Task goal
Copy the listing verbatim, excluding any images found in it.

Data to use
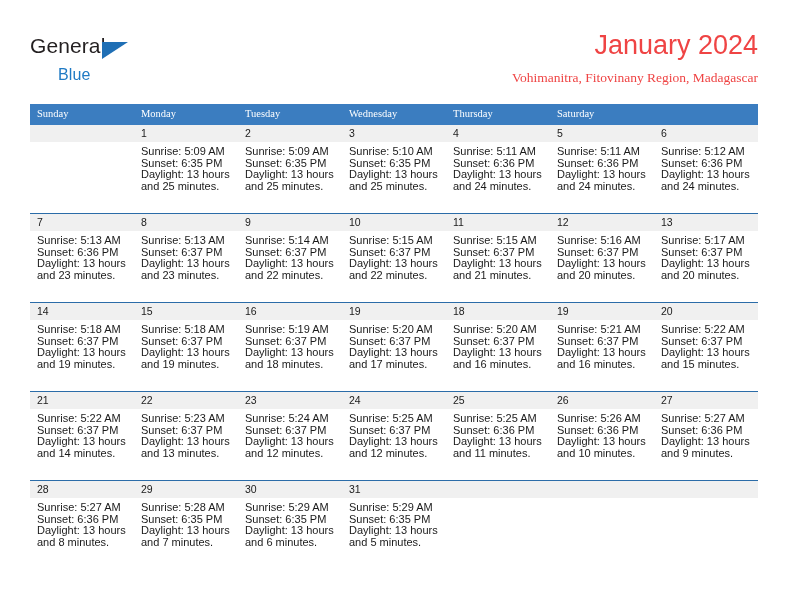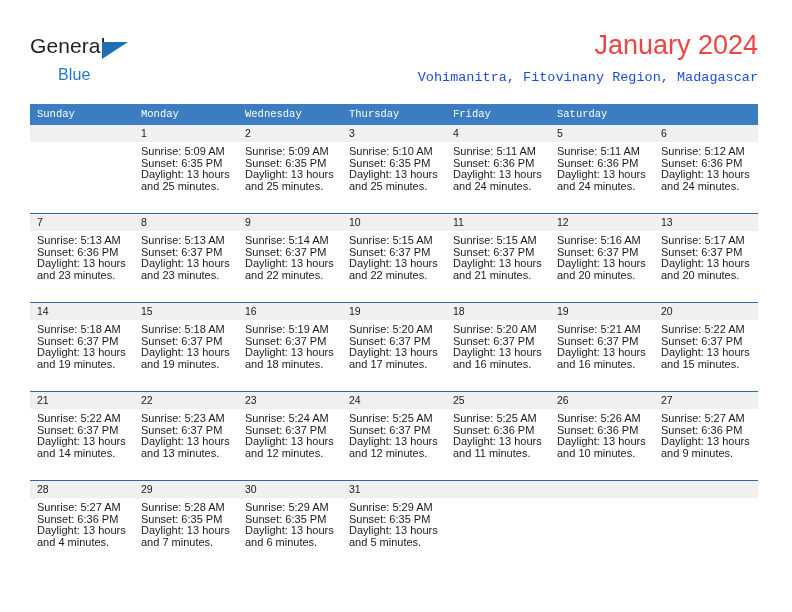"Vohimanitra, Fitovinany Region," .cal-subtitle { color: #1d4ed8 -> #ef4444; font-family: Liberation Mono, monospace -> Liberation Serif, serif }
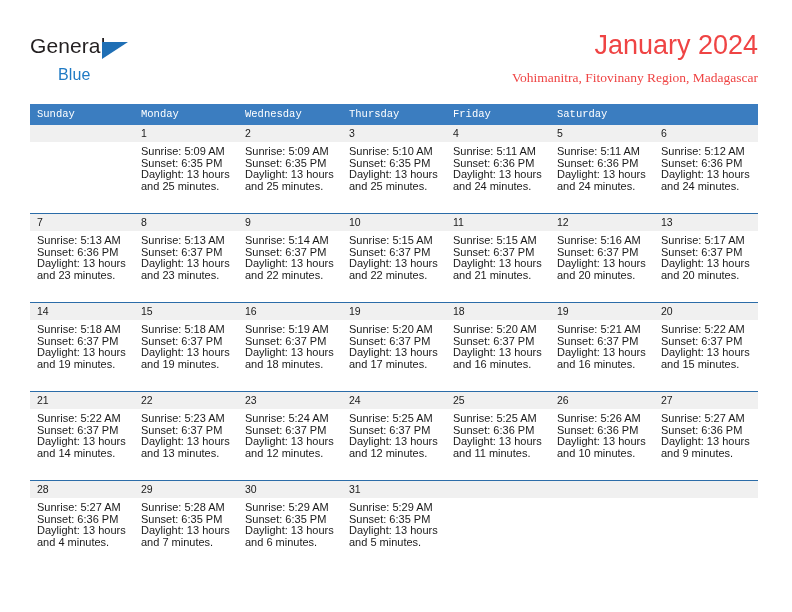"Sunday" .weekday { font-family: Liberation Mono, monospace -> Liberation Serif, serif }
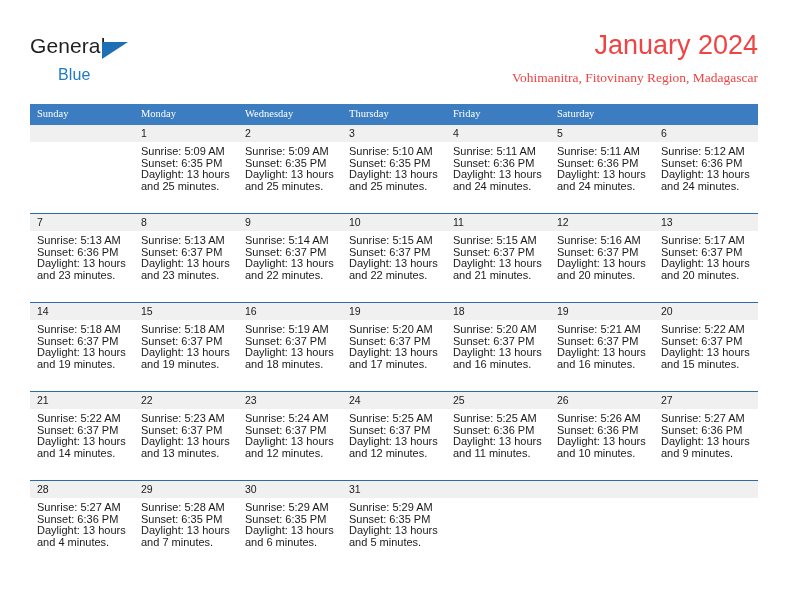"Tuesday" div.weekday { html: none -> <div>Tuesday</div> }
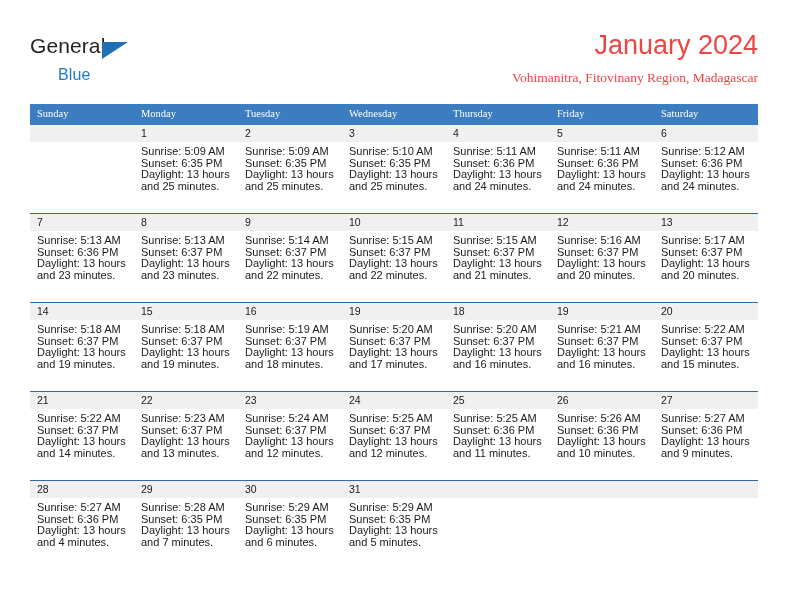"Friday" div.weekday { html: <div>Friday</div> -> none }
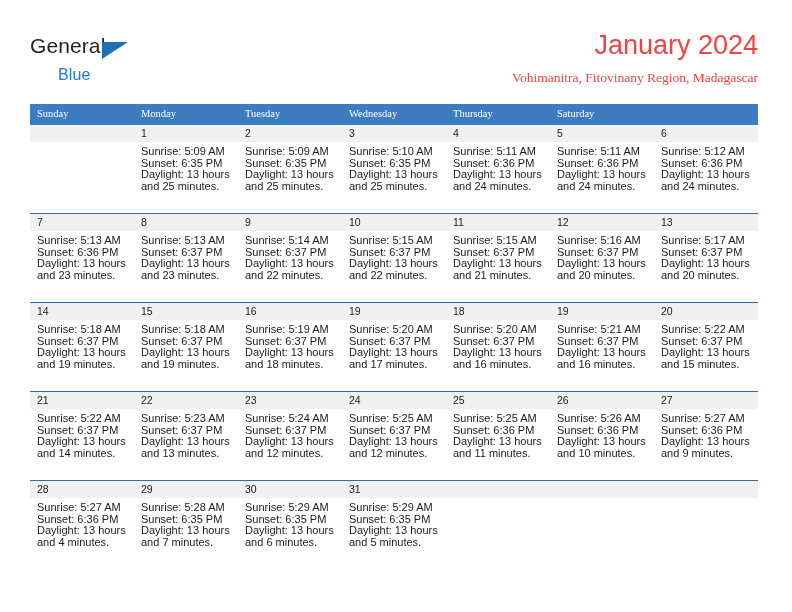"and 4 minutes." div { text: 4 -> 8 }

Output for this exercise
"Vohimanitra, Fitovinany Region," .cal-subtitle { color: #1d4ed8 -> #ef4444; font-family: Liberation Mono, monospace -> Liberation Serif, serif }
"Sunday" .weekday { font-family: Liberation Mono, monospace -> Liberation Serif, serif }
"Tuesday" div.weekday { html: none -> <div>Tuesday</div> }
"Friday" div.weekday { html: <div>Friday</div> -> none }
"and 4 minutes." div { text: 4 -> 8 }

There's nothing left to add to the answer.